Wiosłowała z całych sił, ale kajak zdawał się nie reagować. Zamiast płynąć naprzód, miotał się na prawo i lewo. Niech to szlag, szlag, szlag! Dlaczego nie posłuchała mamy? Jak mogła nie dostrzec tych wszystkich znaków ostrzegawczych, które w tej chwili wydawały się tak oczywiste? Jak mogła być tak naiwna?
W następnej sekundzie uderzyła w nią fala.
I stało się dokładnie to, co przewidziała.
Poczuła ją całym ciałem, jej wielkość i siłę, tył kajaku znalazł się pod wodą i sekundę później wystrzelił w górę. „O kurwa” – zdążyła pomyśleć, zanim kajak spadł do góry dnem.

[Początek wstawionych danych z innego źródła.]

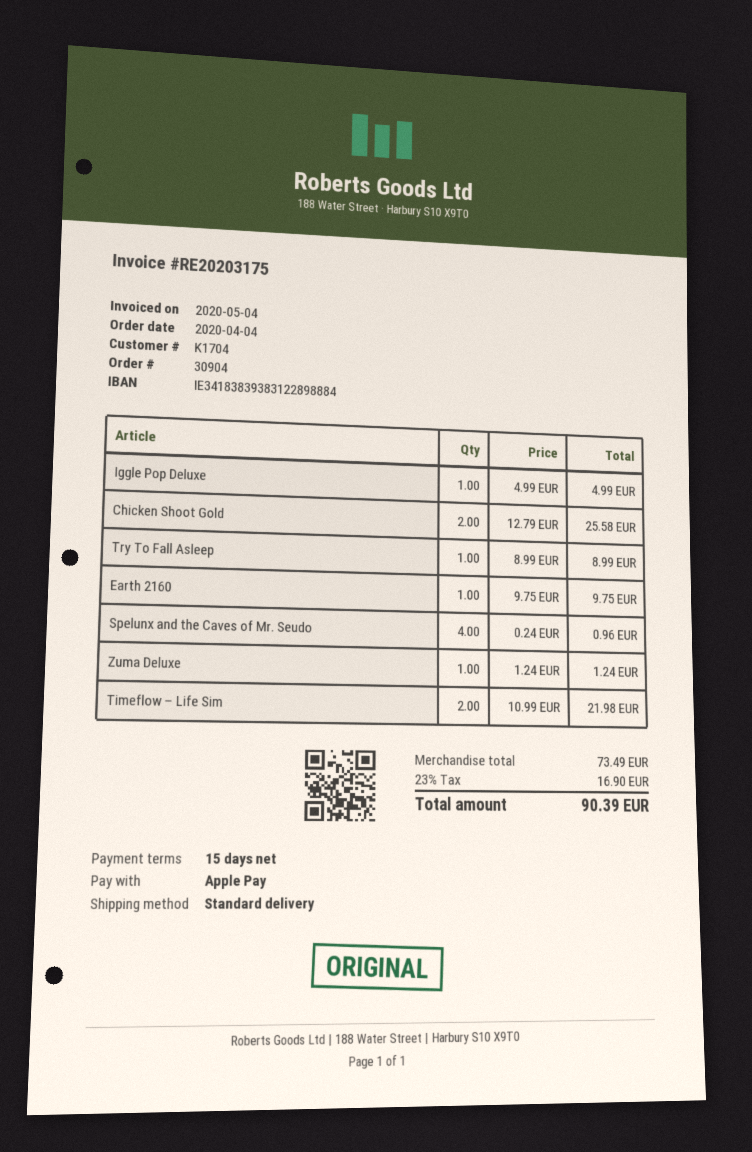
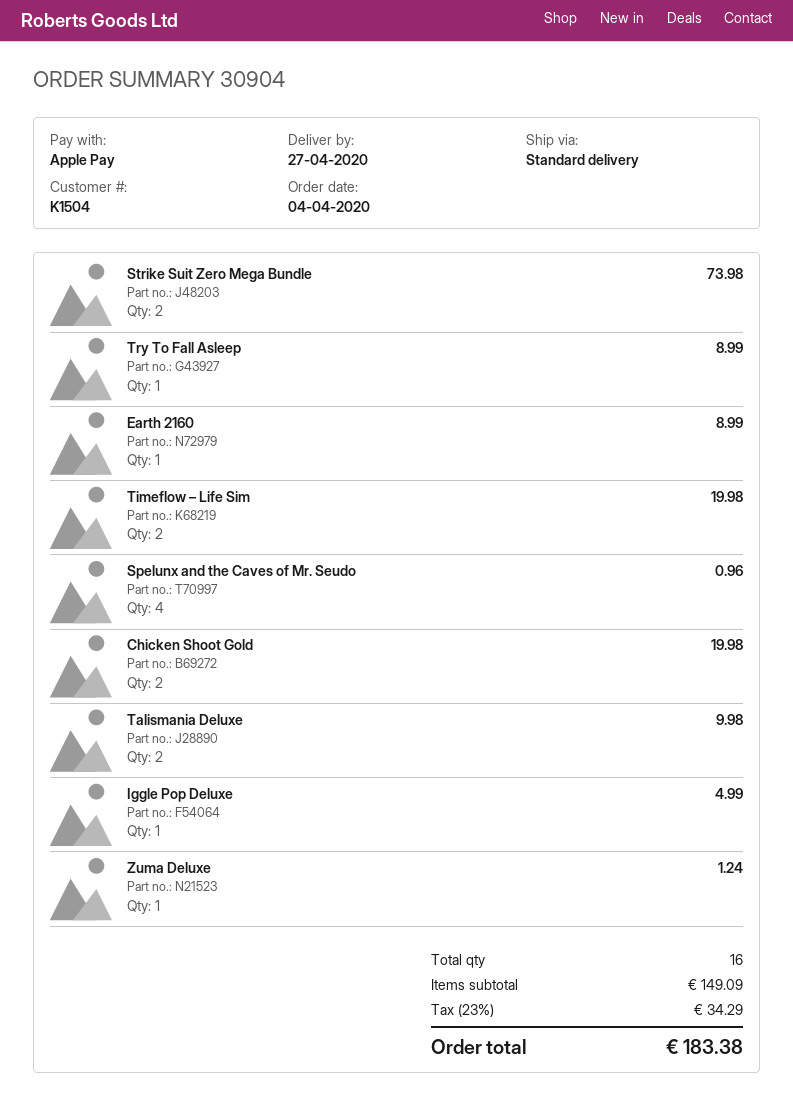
customer number: K1704 -> K1504
Chicken Shoot Gold: 2 for 25.58 -> 2 for 19.98
Earth 2160: 1 for 9.75 -> 1 for 8.99
Timeflow – Life Sim: 2 for 21.98 -> 2 for 19.98
Strike Suit Zero Mega Bundle: none -> 2 for 73.98
Talismania Deluxe: none -> 2 for 9.98
subtotal: 73.49 -> 149.09
tax: 23% = 16.90 -> 23% = 34.29
total: 90.39 -> 183.38

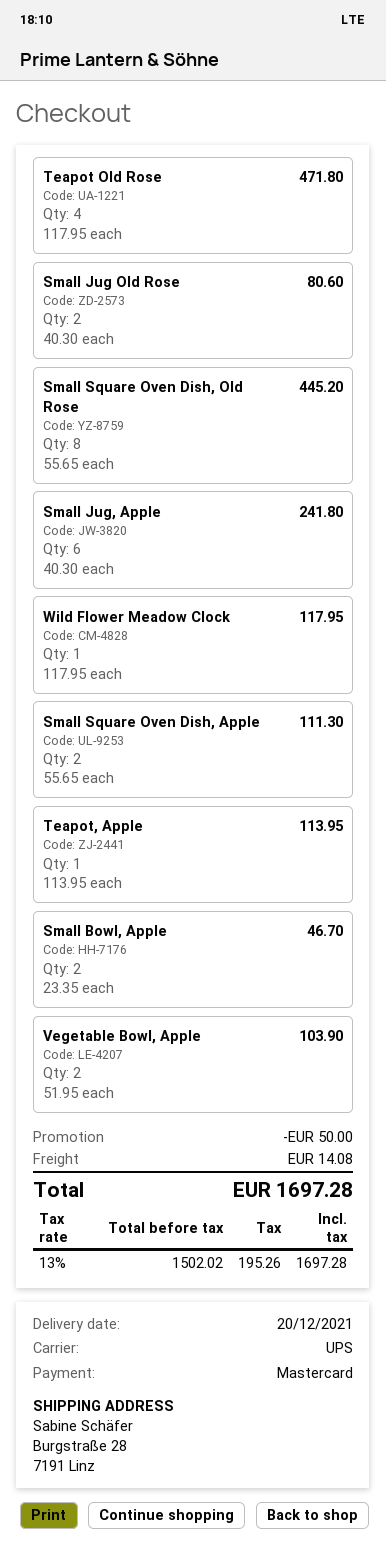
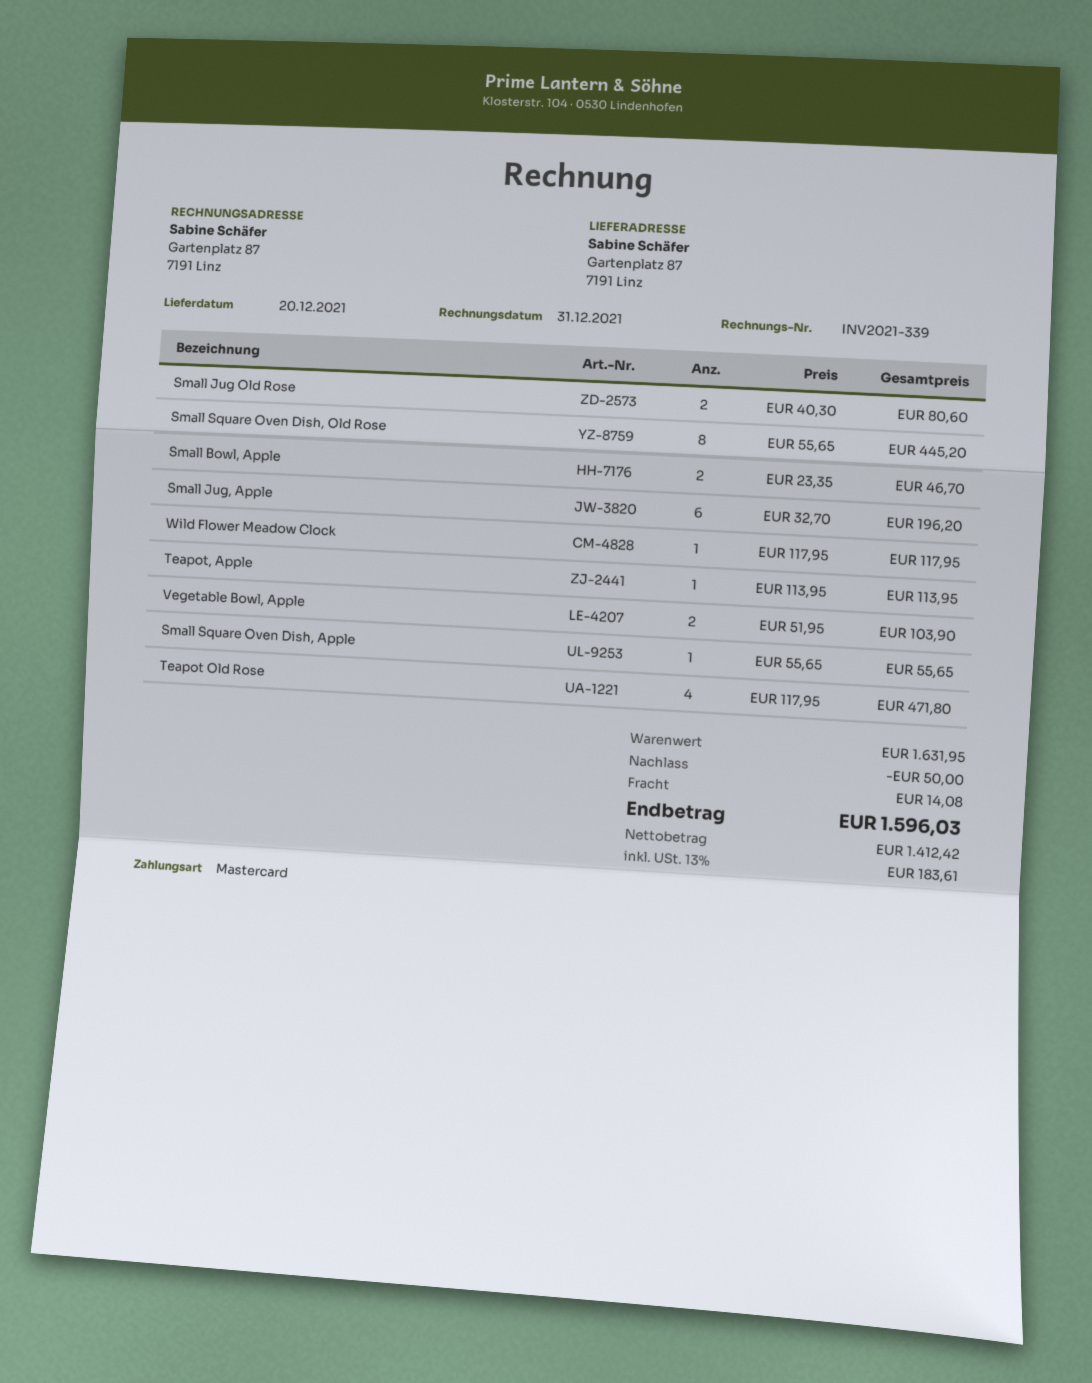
ship to: Burgstraße 28, 7191 Linz -> Gartenplatz 87, 7191 Linz
Small Jug, Apple: 6 x 40.30 = 241.80 -> 6 x 32.70 = 196.20
Small Square Oven Dish, Apple: 2 x 55.65 = 111.30 -> 1 x 55.65 = 55.65
net: 1502.02 -> 1412.42
tax: 13% = 195.26 -> 13% = 183.61
total: 1697.28 -> 1596.03

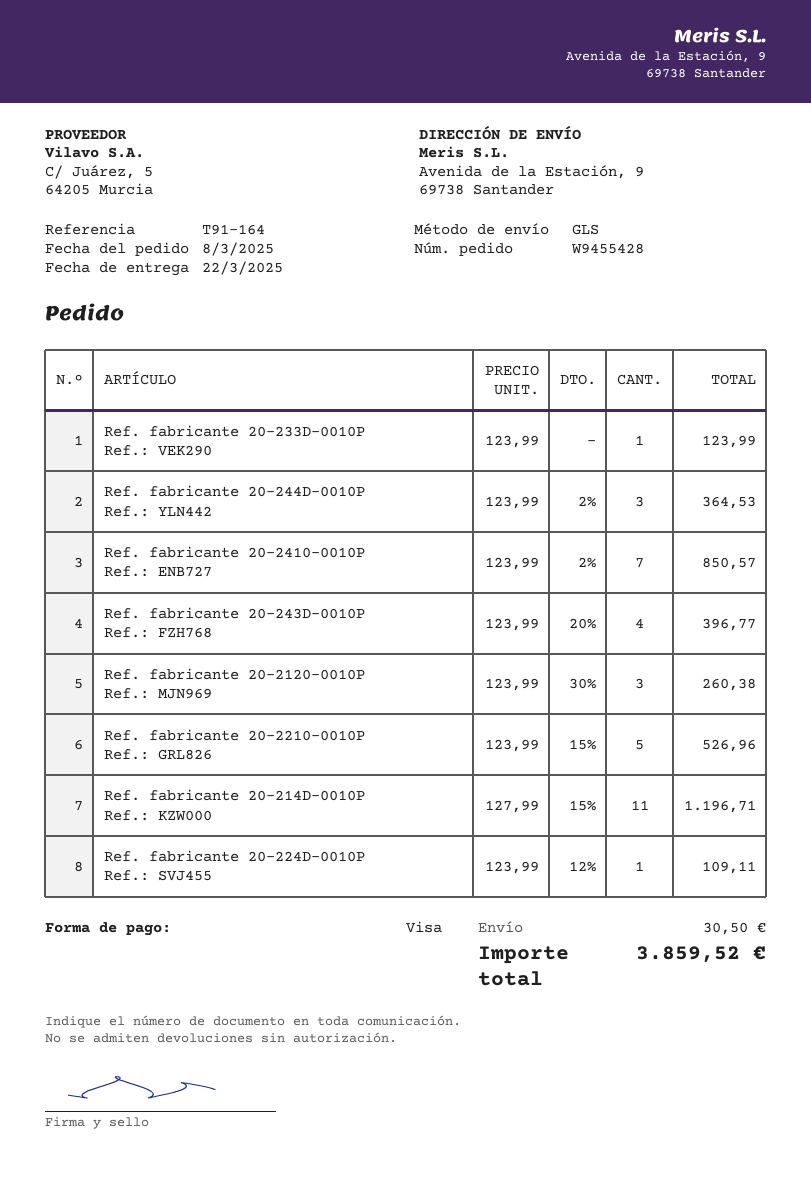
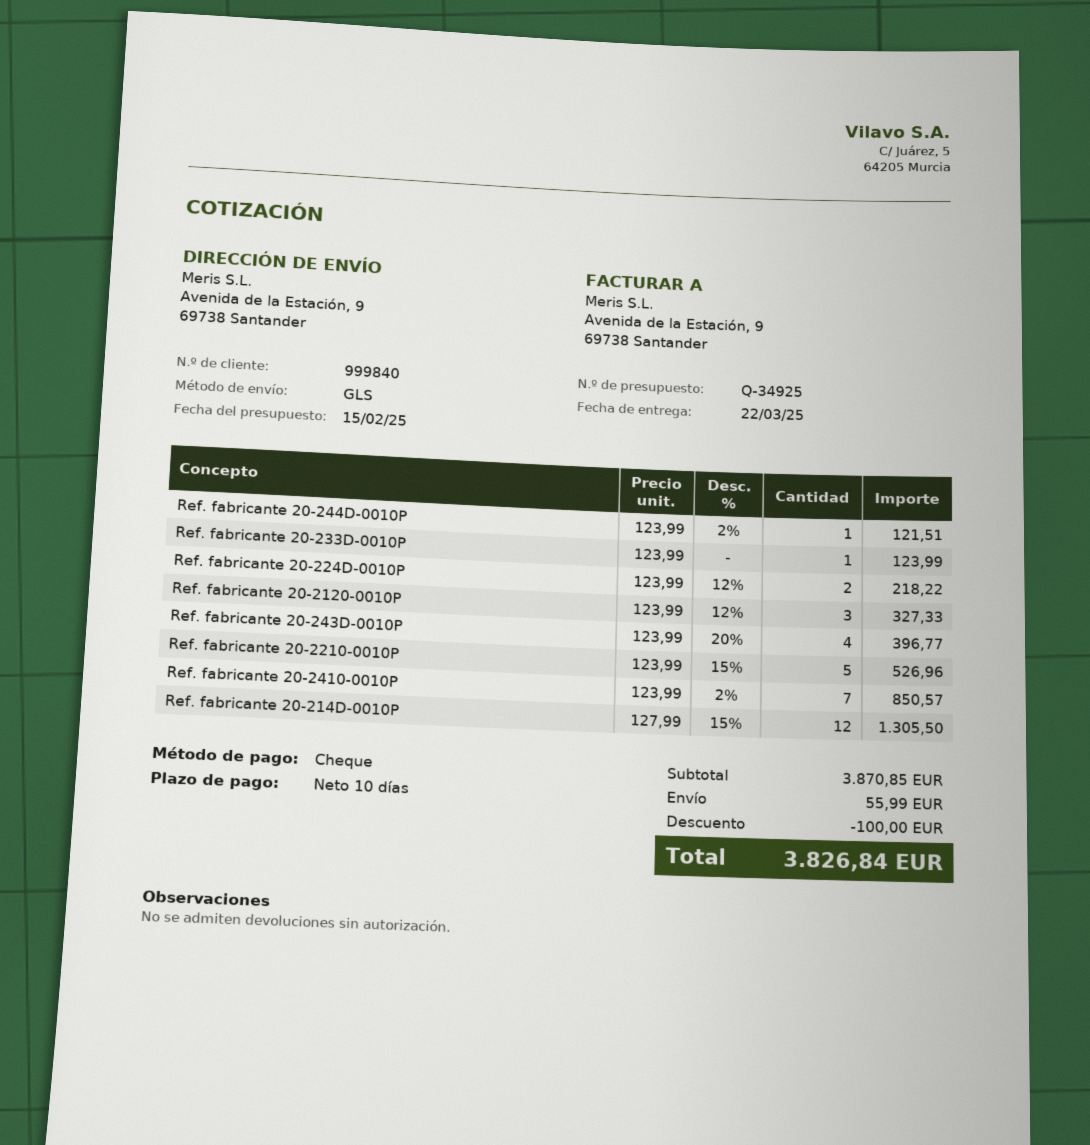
payment method: Visa -> cheque
Ref. fabricante 20-244D-0010P: 3 x 123.99 - 2% = 364.53 -> 1 x 123.99 - 2% = 121.51
Ref. fabricante 20-2120-0010P: 3 x 123.99 - 30% = 260.38 -> 3 x 123.99 - 12% = 327.33
Ref. fabricante 20-214D-0010P: 11 x 127.99 - 15% = 1196.71 -> 12 x 127.99 - 15% = 1305.50
Ref. fabricante 20-224D-0010P: 1 x 123.99 - 12% = 109.11 -> 2 x 123.99 - 12% = 218.22
discount: none -> 100.00
shipping: 30.50 -> 55.99
total: 3859.52 -> 3826.84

Erica zamknęła oczy. Zupełnie jakby wierzyła, że dopóki nie patrzy, nie grozi jej nic złego. Choćby nie wiadomo jednak, jak mocno zaciskała powieki, wciąż znajdowała się pod wodą, zimną i ciemną, do góry nogami, wciśnięta w kajak. Tłumaczono jej, jak należy wykonać manewr eskimoski i wrócić na powierzchnię, ale już po pierwszej próbie zrozumiała, że nic z tego nie wyjdzie. W dodatku miała zablokowane kolana.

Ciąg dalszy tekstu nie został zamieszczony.